Task:
When you transcribe the entries below, keep the wording exact and omit the pictures.

=== Data listing ===

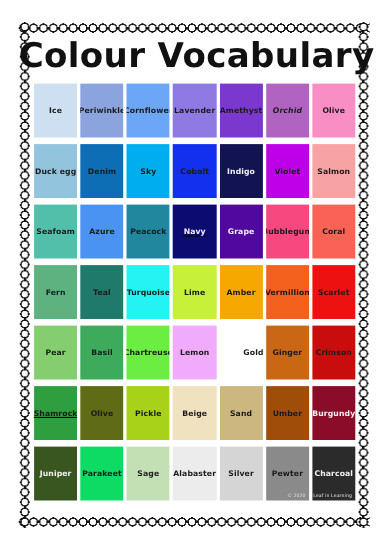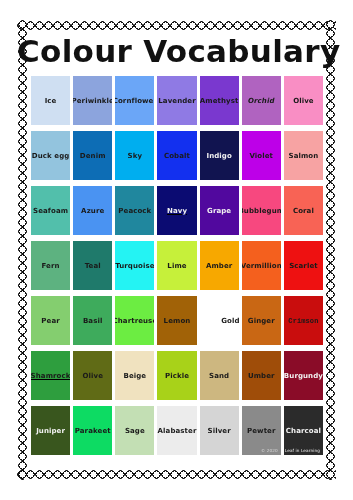"Lemon" div.swatch { background: #a16207 -> #f0abfc }
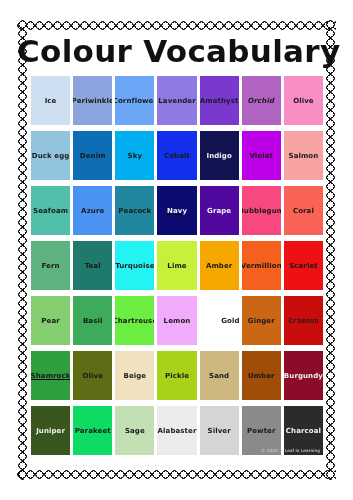"Crimson" span.swatch-label { font-family: Liberation Mono, monospace -> none }
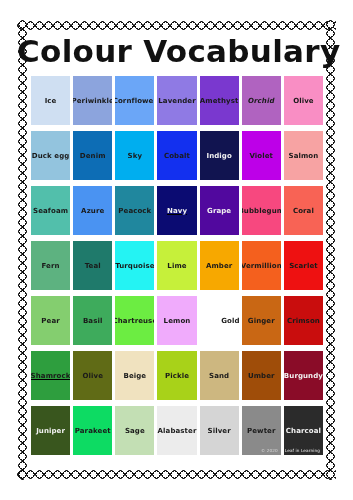"Beige" div.swatch { order: before "Pickle" -> after "Pickle" }
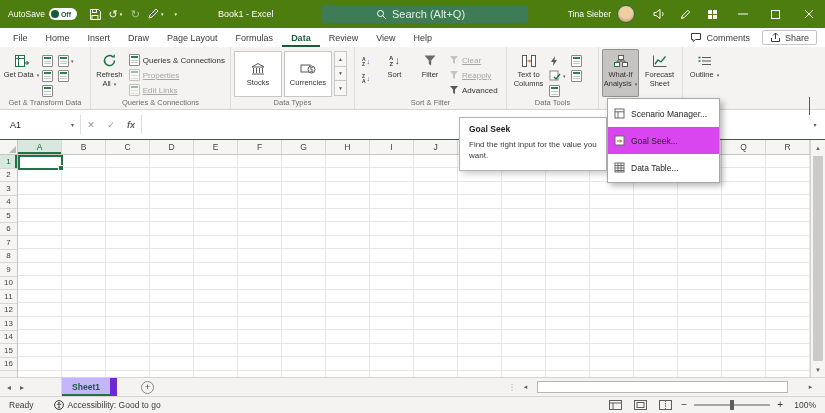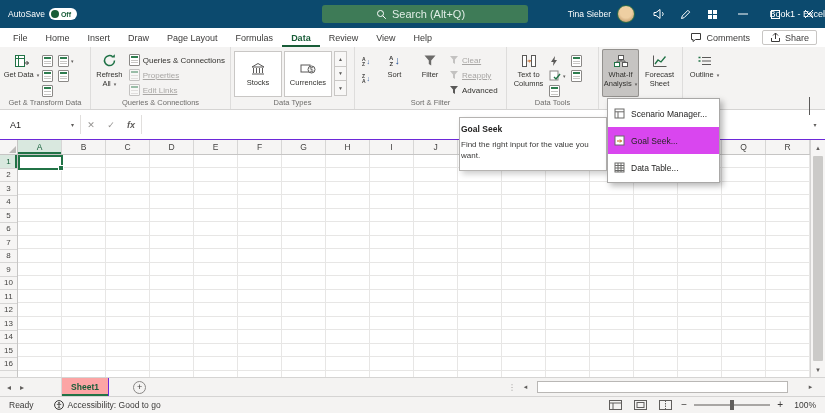"AutoSave" .titlebar { background: #0c4a6e -> #4d7c0f; justify-content: space-between -> none }
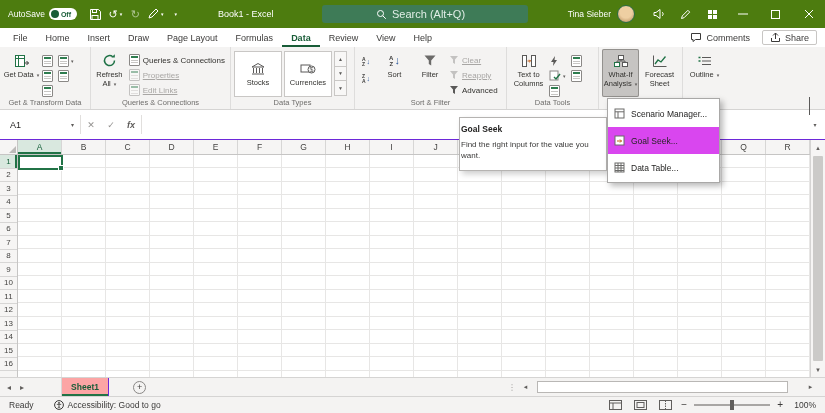"Goal Seek" .gs-tip { padding: 6px 1px 8px -> 6px 9px 8px }
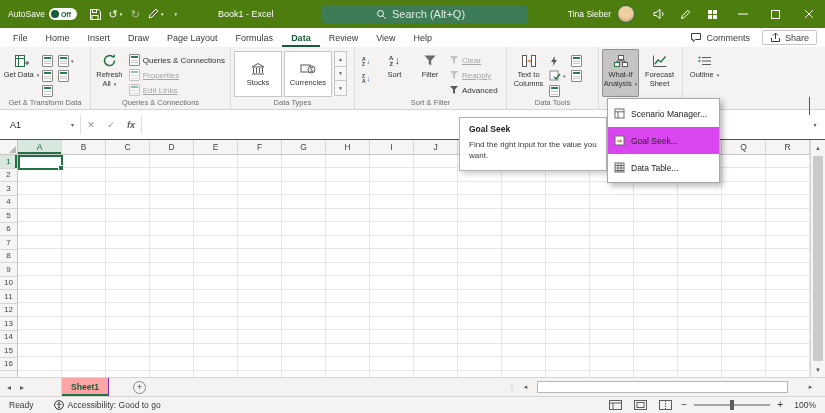"Sheet1" .stab { background: #fca5a5 -> #c4b5fd; border-right: 1px solid #6d28d9 -> 7px solid #6d28d9; width: 48px -> 56px }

===

Task response:
"Lemon" div.swatch { background: #a16207 -> #f0abfc }
"Crimson" span.swatch-label { font-family: Liberation Mono, monospace -> none }
"Beige" div.swatch { order: before "Pickle" -> after "Pickle" }
"AutoSave" .titlebar { background: #0c4a6e -> #4d7c0f; justify-content: space-between -> none }
"Goal Seek" .gs-tip { padding: 6px 1px 8px -> 6px 9px 8px }
"Sheet1" .stab { background: #fca5a5 -> #c4b5fd; border-right: 1px solid #6d28d9 -> 7px solid #6d28d9; width: 48px -> 56px }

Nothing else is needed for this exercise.